For example, the national invention patent No. 201110447652.6 discloses a process for preparing c.i. pigment yellow 139. The method comprises the following steps

(1) A step of preparing 1, 3-diiminoisoindoline from phthalodinitrile;

(2) a step of preparing crude pigment yellow 139 by reacting 1, 3-diiminoisoindoline with barbituric acid;

(3) a step of pigmenting crude pigment yellow 139;

the invention not only improves the yield of C.I. pigment yellow 139, but also the obtained pigment has excellent properties such as high tinting strength, bright color, good dispersibility, excellent light fastness and weather fastness, etc.

However, the domestic phthalonitrile production process route is complex, the production cost is high, and the generated pollution is large, so that the number of manufacturers is relatively small, the environmental protection and safety influence is large in recent years, and the product supply is seriously insufficient.

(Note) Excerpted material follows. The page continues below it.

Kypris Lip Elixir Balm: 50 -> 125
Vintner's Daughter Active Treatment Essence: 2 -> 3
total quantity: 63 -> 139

The invention content is as follows:

in order to solve the problems and overcome the defects of the prior art, the invention provides a pigment yellow 139 synthesis process which can effectively solve the problem that the production of pigment yellow 139 prepared from phthalonitrile is limited due to the serious shortage of phthalonitrile supply.

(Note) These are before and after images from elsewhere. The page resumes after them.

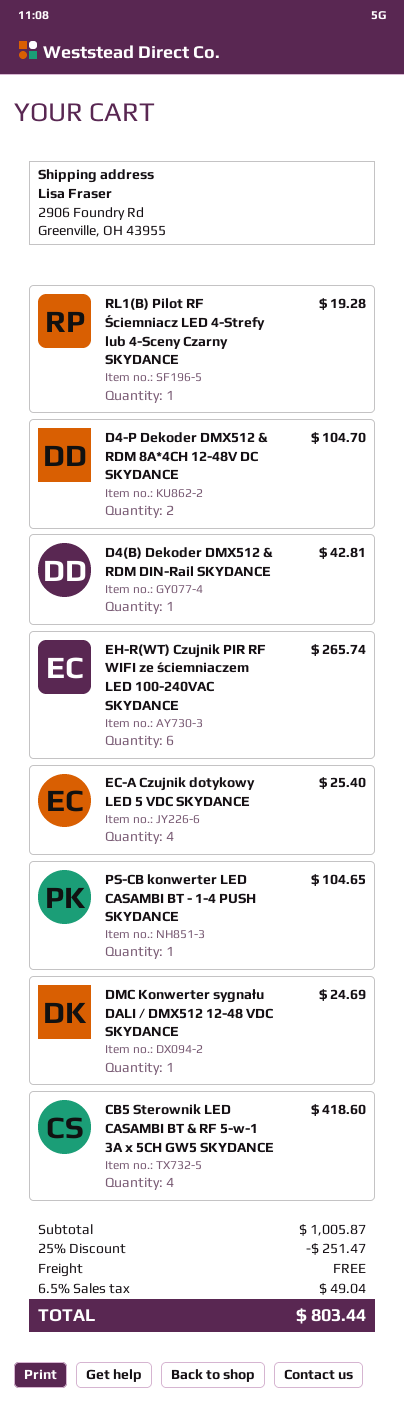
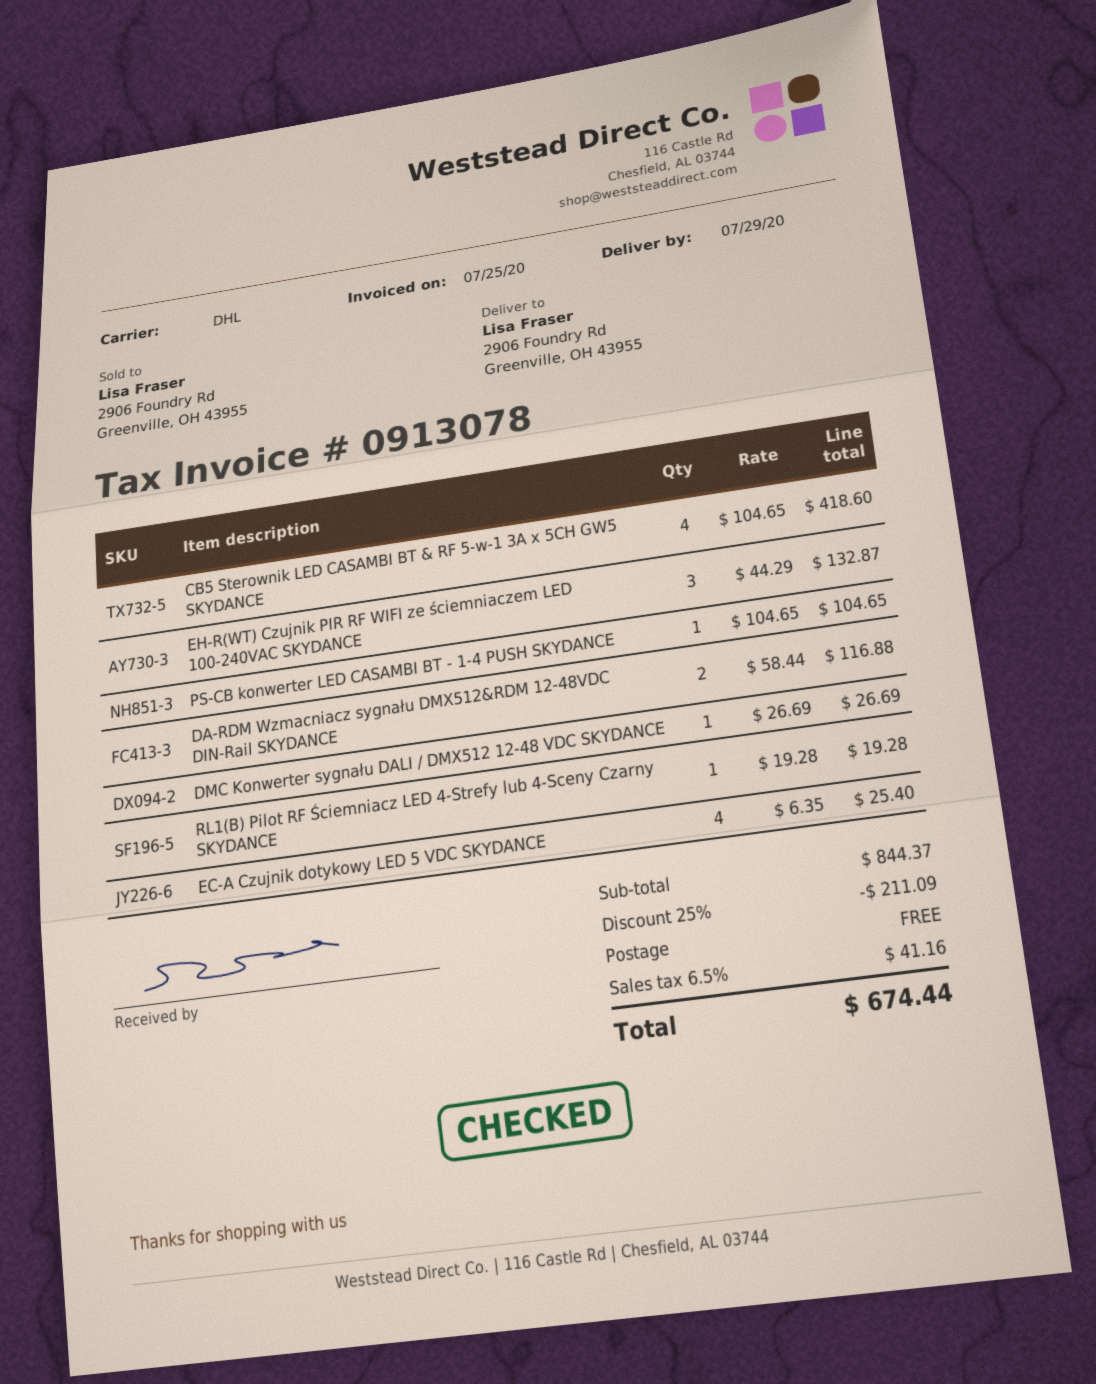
D4-P Dekoder DMX512 & RDM 8A*4CH 12-48V DC SKYDANCE: 2 for 104.70 -> none
D4(B) Dekoder DMX512 & RDM DIN-Rail SKYDANCE: 1 for 42.81 -> none
EH-R(WT) Czujnik PIR RF WIFI ze ściemniaczem LED 100-240VAC SKYDANCE: 6 for 265.74 -> 3 for 132.87
DMC Konwerter sygnału DALI / DMX512 12-48 VDC SKYDANCE: 1 for 24.69 -> 1 for 26.69
DA-RDM Wzmacniacz sygnału DMX512&RDM 12-48VDC DIN-Rail SKYDANCE: none -> 2 for 116.88
subtotal: 1005.87 -> 844.37
discount: 25% = 251.47 -> 25% = 211.09
tax: 6.5% = 49.04 -> 6.5% = 41.16
total: 803.44 -> 674.44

The specific technical scheme for solving the technical problems comprises the following steps: the synthesis process of pigment yellow 139 is characterized by comprising the following steps:

(1) synthesizing 1, 3-diiminoisoindoline from phthalic anhydride and urea by a solid-state melting method in a batch mode or a continuous mode or a mode of combining the batch mode and the continuous mode under the action of a catalyst,

(2) crude pigment yellow 139 is synthesized by reacting 1, 3-diiminoisoindoline with barbituric acid.

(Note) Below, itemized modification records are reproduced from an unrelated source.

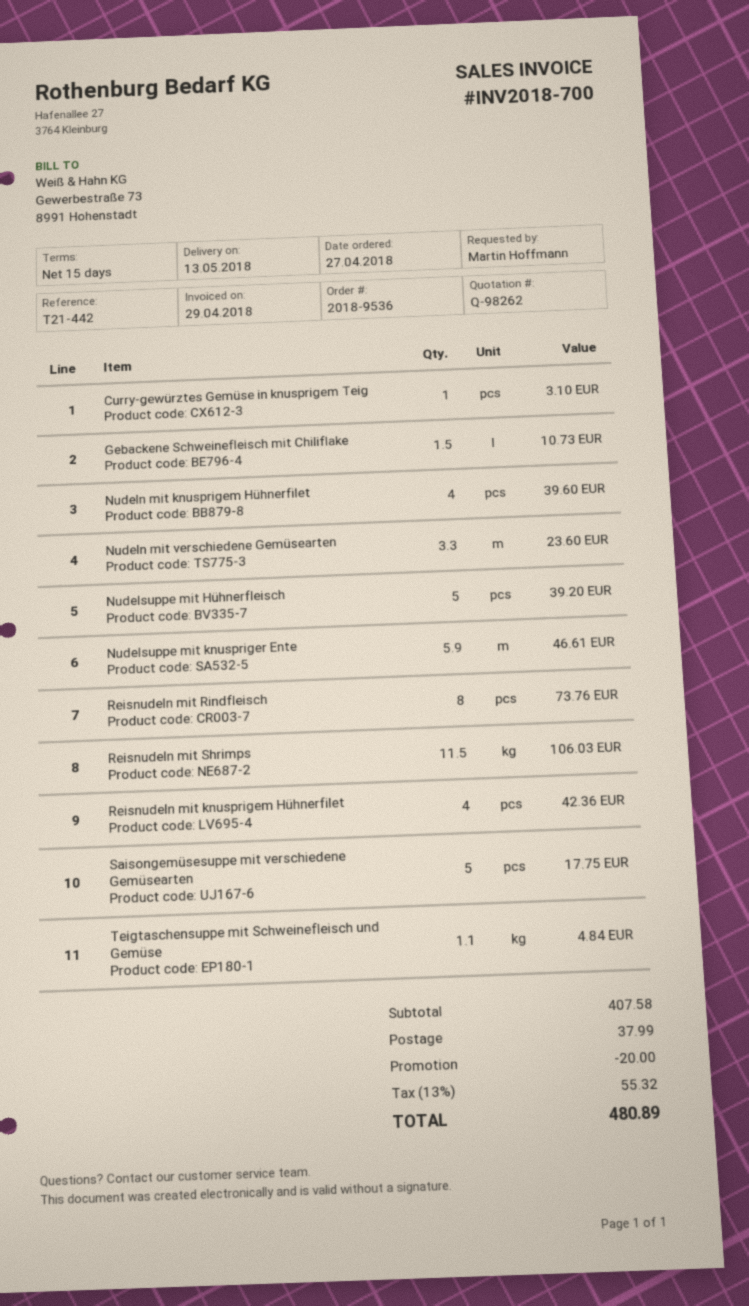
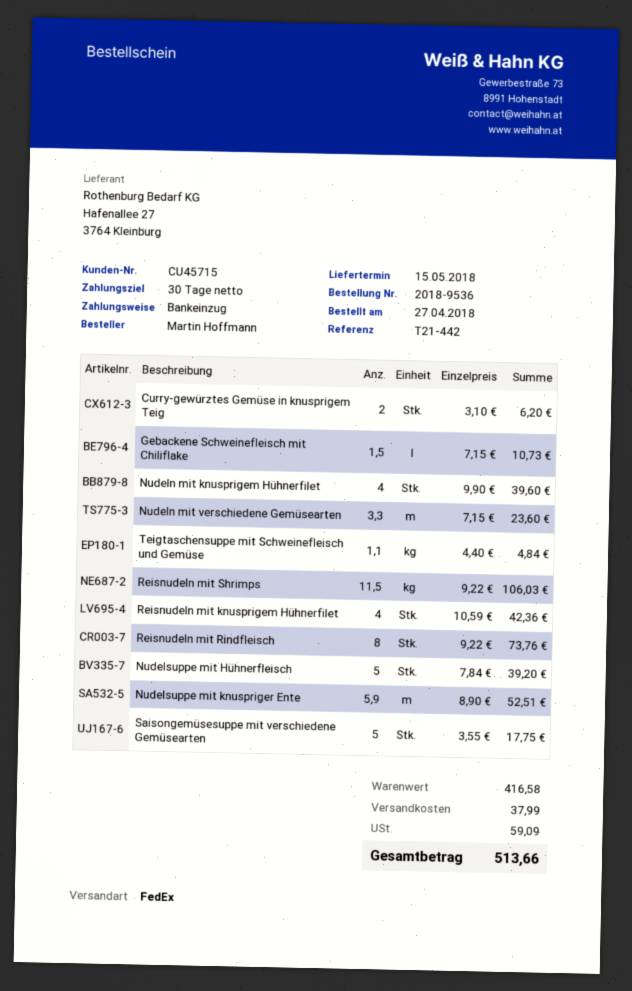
delivery date: 2018-05-13 -> 2018-05-15
payment terms: 15 days -> 30 days
Curry-gewürztes Gemüse in knusprigem Teig: 1 for 3.10 -> 2 for 6.20
Nudelsuppe mit knuspriger Ente: 5.9 for 46.61 -> 5.9 for 52.51
subtotal: 407.58 -> 416.58
discount: 20.00 -> none
tax: 55.32 -> 59.09
total: 480.89 -> 513.66

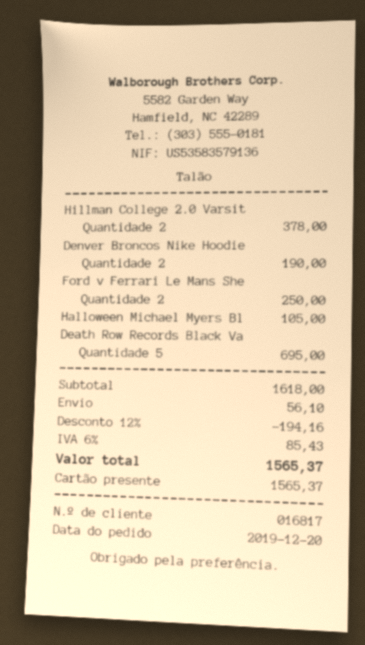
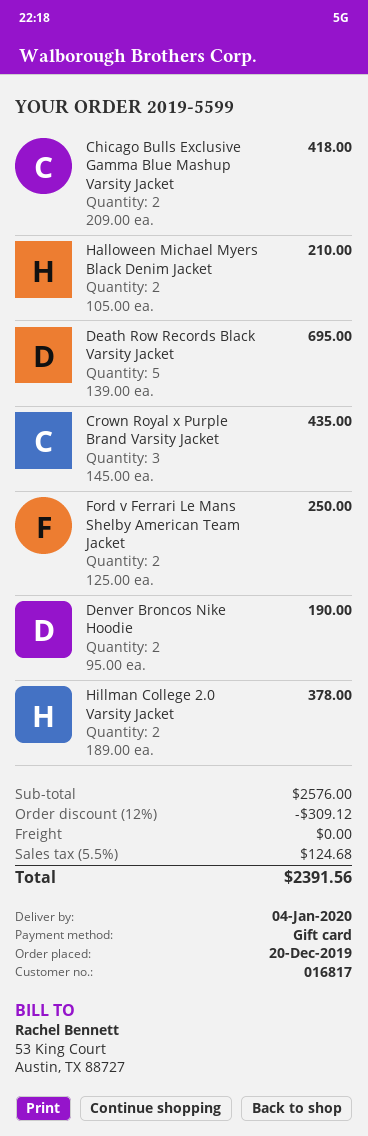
Halloween Michael Myers Bl: 1 for 105.00 -> 2 for 210.00
Chicago Bulls Exclusive Gamma Blue Mashup Varsity Jacket: none -> 2 for 418.00
Crown Royal x Purple Brand Varsity Jacket: none -> 3 for 435.00
subtotal: 1618.00 -> 2576.00
discount: 12% = 194.16 -> 12% = 309.12
shipping: 56.10 -> 0.00
tax: 6% = 85.43 -> 5.5% = 124.68
total: 1565.37 -> 2391.56

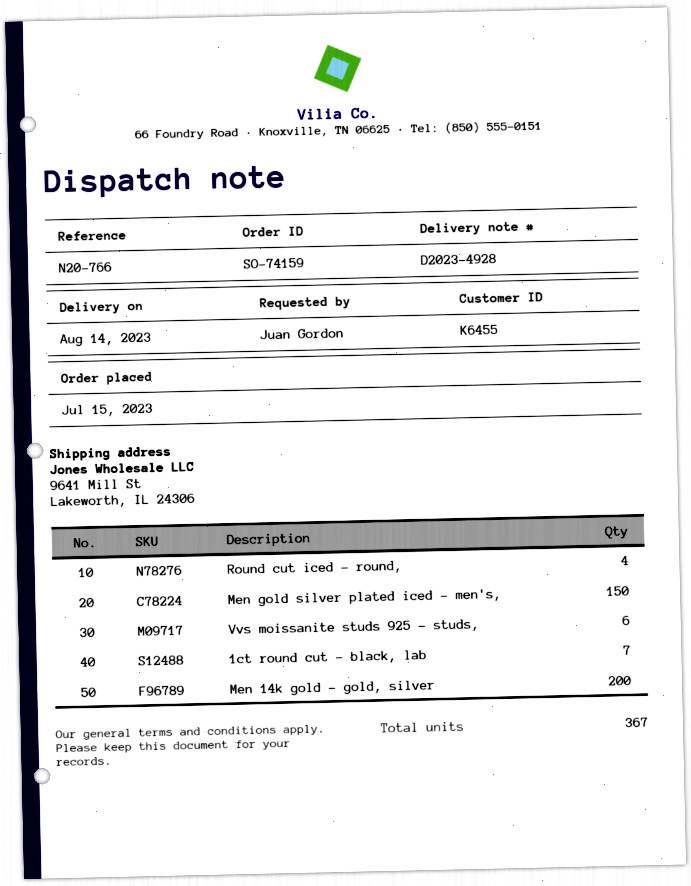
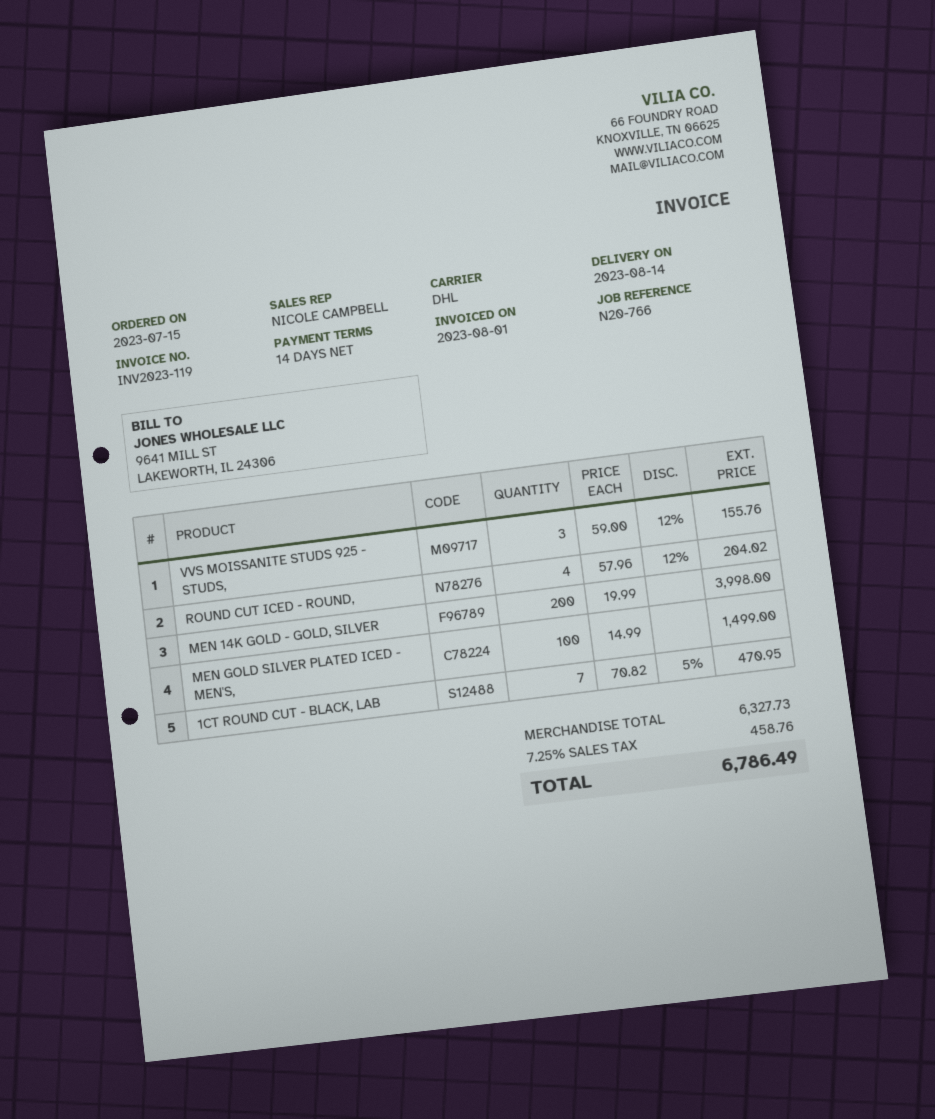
Men gold silver plated iced - men's,: 150 -> 100
Vvs moissanite studs 925 - studs,: 6 -> 3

Further, the step (1): adding urea and ammonium salt into a reactor, heating to be molten, adding a catalyst, dehydrating for 2-3 hours at the temperature of 120-135 ℃, adding phthalic anhydride after dehydration, carrying out imidization reaction for 3 hours at the temperature of 130-150 ℃, continuously heating to 160-180 ℃, keeping the temperature for 5-7 hours, condensing, cooling to below 60 ℃ after condensation is finished, adding water, stirring, adding sodium hydroxide until the materials are dissolved, separated out, dried, dehydrated and dried to obtain the 1, 3-diiminoisoindoline.

Further, the step (1): adding urea and ammonium salt into a reactor, heating to melt, adding a catalyst, dehydrating for 2-3 hours at the temperature of 120-135 ℃, slowly adding phthalic anhydride into the reactor after dehydration, carrying out imidization reaction for 3 hours at the temperature of 130-150 ℃, continuously heating to 160-180 ℃, keeping the temperature for 5-7 hours, condensing, vacuumizing and cooling to below 60 ℃ after condensation is completed, thus obtaining the adhesive melt of 1, 3-diiminoisoindoline.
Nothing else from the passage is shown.